Requirement:
What's needed is a word-for-word retyping of the entries below, pictures omitted.

Supplied entries:
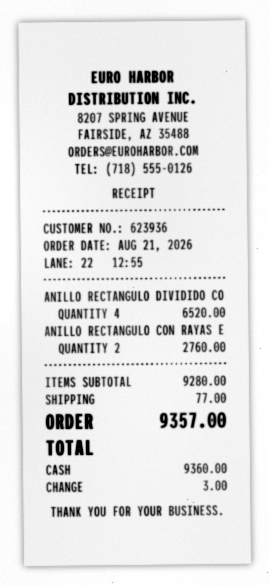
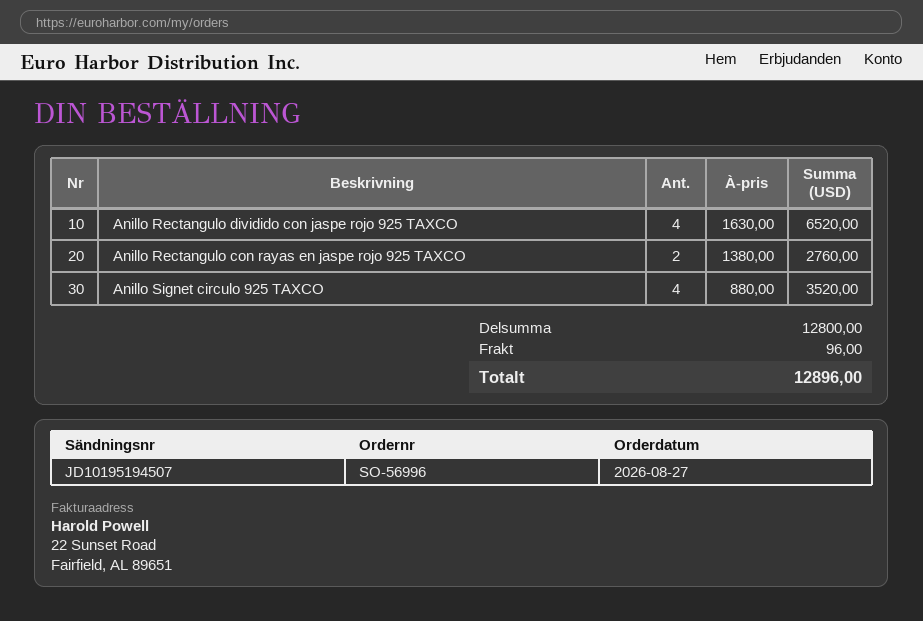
order date: 2026-08-21 -> 2026-08-27
Anillo Signet circulo 925 TAXCO: none -> 4 for 3520.00
subtotal: 9280.00 -> 12800.00
shipping: 77.00 -> 96.00
total: 9357.00 -> 12896.00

Output of the exercise:
order date: 2026-08-21 -> 2026-08-27
Anillo Signet circulo 925 TAXCO: none -> 4 for 3520.00
subtotal: 9280.00 -> 12800.00
shipping: 77.00 -> 96.00
total: 9357.00 -> 12896.00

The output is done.